Updating Metadata Annotations

9/21/2019

I am using kubebuilder to create a Kubernetes operator. When an object of my kind is initiated I have to parse the spec and update the objects based on a few calculations.

From what I can tell I can either update the status of the object, the metadata, or a managed field (I may be wrong?). It appears that the sigs.k8s.io/controller-runtime/pkg/client library is responsible for how to update these fields (I'm not completely sure). I am having trouble understanding the docs.

I have the following questions:

  • Are there a guide to best practices about where to store configuration on the object between status, metadata (labels or annotations), and managed fields?
  • How do I update/patch the annotations of an object similar to how I would use r.Status().Update(ctx, &thing); to update the status?
-- BBS
kubebuilder
kubernetes
kubernetes-custom-resources

1 Answer

9/21/2019

The Kubebuilder docs are a bit raw but nonetheless are a handy guide when building CRDs and controllers with Kubebuilder. It walks you through a fairly detailed example which is great to study and refer back to, to see how to do certain things.

The answer to your question generally is, "it depends." What values are you calculating, and why? Why do you need to store them on the object? Is the lifecycle of this data coupled to the lifecycle of this object, or might this computed data need to live on and be used by other controllers even when the object is deleted? In general, is anything going to interact with those values?

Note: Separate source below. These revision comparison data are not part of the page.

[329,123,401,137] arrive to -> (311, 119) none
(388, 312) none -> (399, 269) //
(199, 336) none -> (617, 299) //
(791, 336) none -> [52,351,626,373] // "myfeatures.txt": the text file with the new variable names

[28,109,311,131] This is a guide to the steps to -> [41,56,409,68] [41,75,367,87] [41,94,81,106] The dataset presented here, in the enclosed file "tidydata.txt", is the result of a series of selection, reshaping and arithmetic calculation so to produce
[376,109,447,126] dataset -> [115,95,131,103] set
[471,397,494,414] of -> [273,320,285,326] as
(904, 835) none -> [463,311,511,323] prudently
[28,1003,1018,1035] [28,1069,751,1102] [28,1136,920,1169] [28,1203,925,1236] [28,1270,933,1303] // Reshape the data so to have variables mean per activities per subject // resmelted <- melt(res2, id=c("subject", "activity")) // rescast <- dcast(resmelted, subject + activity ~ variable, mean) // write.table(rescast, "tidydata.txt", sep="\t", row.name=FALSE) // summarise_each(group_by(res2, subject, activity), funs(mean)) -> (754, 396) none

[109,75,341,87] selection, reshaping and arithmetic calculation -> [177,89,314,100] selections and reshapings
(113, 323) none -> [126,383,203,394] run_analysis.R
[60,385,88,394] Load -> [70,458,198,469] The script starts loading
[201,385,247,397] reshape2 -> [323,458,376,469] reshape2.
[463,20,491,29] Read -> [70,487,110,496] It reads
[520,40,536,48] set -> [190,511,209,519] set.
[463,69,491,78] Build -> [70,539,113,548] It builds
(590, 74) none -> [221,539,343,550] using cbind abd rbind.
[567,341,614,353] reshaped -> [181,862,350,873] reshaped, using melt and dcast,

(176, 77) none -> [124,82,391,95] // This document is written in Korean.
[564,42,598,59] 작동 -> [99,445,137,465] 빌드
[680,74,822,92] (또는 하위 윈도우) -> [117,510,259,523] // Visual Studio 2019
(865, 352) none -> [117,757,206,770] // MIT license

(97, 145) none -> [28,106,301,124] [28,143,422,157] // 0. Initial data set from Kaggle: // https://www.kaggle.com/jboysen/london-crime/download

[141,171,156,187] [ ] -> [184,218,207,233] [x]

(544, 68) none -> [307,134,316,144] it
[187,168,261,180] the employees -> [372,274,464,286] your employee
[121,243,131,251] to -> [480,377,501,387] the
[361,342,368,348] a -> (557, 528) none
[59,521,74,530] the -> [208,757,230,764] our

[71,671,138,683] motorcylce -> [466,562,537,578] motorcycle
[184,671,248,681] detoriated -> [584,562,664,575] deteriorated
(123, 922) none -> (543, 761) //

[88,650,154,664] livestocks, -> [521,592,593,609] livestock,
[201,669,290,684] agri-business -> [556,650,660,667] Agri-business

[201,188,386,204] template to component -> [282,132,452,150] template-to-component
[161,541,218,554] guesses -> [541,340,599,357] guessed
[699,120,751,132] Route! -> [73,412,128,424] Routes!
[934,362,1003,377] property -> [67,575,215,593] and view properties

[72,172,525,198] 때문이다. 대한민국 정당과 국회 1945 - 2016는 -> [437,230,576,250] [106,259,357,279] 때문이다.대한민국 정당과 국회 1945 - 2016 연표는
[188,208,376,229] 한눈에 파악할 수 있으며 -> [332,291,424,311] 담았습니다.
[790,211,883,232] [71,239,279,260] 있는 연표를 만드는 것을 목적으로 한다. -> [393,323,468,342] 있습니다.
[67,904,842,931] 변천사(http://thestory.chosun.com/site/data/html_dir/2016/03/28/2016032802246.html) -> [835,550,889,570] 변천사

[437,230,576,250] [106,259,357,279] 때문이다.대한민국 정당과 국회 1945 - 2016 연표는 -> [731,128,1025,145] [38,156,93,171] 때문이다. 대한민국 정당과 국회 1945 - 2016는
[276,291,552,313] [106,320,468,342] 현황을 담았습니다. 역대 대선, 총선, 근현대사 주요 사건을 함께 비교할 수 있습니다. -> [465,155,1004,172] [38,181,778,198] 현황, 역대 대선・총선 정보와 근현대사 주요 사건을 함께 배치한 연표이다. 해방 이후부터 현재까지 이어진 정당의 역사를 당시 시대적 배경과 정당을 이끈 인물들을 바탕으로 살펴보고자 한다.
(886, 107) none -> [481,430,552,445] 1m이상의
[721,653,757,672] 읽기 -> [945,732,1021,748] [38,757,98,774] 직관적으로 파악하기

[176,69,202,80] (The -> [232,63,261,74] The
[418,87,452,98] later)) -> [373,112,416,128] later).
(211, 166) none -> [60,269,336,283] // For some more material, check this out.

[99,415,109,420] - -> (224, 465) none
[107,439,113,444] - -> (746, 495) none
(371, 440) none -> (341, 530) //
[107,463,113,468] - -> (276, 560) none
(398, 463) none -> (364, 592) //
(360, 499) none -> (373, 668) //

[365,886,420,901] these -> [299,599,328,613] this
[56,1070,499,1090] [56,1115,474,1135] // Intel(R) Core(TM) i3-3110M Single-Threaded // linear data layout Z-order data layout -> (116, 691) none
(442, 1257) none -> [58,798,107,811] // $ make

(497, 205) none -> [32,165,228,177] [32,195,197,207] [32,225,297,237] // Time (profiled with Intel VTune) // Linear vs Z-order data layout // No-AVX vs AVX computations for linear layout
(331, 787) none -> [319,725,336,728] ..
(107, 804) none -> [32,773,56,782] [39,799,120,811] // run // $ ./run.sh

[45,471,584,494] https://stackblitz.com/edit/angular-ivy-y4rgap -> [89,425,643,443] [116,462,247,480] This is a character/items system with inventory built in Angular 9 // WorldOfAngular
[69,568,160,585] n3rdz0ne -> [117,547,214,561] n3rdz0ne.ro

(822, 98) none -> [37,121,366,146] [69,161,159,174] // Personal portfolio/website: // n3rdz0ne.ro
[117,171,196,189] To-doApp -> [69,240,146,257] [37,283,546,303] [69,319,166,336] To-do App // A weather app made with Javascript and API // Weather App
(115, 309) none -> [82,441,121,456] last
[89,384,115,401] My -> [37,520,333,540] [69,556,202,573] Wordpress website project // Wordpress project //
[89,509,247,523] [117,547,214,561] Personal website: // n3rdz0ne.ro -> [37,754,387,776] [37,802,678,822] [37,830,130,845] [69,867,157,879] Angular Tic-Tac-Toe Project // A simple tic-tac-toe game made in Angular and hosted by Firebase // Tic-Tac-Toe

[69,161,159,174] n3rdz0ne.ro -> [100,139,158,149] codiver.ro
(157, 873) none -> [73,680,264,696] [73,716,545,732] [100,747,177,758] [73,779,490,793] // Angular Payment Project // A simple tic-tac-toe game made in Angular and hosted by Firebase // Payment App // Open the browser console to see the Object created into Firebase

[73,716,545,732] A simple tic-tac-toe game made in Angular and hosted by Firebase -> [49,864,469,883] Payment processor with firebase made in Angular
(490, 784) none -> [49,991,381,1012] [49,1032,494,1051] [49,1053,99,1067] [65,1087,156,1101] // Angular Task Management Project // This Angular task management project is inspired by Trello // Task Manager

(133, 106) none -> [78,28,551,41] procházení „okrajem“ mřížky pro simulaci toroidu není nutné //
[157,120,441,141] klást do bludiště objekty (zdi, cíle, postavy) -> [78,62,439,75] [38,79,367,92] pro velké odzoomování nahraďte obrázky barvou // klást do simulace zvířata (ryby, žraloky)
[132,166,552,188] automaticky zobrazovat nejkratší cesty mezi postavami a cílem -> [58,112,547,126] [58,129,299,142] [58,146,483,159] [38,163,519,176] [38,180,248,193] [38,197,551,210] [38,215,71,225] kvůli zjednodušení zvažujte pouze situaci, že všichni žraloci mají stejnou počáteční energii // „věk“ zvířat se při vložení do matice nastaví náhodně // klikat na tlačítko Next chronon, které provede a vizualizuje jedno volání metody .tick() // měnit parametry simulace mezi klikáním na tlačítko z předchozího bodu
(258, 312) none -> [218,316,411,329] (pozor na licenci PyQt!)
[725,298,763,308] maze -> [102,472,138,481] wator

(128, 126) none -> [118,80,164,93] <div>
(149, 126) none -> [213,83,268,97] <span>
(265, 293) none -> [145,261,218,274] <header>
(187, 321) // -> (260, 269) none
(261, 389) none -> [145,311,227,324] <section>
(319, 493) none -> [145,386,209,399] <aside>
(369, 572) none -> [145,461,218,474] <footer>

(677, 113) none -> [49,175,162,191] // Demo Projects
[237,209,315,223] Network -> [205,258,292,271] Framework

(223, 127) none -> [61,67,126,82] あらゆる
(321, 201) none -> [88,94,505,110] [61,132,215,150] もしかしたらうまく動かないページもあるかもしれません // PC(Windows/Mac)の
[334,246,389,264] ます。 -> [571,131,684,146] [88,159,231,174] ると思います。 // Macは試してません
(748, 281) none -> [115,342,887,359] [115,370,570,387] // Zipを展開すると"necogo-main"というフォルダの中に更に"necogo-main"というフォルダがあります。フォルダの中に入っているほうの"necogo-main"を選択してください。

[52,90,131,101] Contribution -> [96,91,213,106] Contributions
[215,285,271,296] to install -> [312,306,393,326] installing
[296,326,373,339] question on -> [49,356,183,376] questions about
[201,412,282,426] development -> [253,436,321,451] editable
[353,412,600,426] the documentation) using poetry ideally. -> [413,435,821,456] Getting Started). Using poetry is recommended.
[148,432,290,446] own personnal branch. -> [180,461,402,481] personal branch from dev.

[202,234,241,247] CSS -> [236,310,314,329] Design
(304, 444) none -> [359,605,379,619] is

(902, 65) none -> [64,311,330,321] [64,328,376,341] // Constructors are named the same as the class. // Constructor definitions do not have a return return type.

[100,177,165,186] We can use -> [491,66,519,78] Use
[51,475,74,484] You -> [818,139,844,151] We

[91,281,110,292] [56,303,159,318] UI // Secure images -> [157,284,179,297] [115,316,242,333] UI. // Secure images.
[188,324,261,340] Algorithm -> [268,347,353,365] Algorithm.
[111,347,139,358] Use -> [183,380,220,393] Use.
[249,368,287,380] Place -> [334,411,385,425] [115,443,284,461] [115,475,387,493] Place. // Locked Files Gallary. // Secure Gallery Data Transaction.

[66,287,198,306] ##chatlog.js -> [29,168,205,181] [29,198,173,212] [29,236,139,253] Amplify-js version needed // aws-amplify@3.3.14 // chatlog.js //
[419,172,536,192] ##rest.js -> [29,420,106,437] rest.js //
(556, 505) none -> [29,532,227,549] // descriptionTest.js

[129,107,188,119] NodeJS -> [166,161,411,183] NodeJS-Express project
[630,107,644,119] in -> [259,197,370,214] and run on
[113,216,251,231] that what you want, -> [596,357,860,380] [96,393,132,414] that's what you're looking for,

What is it going to do with them?

If nothing else aside from the reconciliation controller for the CRD is going to interact with the data you're putting, consider putting it within the object's Status.

Doing r.Status().Update(ctx, &thing) will avoid triggering any side-effects as it will only persist changes you've made to the object's Status subresource, rather than its spec or metadata.

A common thing to do with custom resources is to set and remove finalizers, which live in the object's metadata.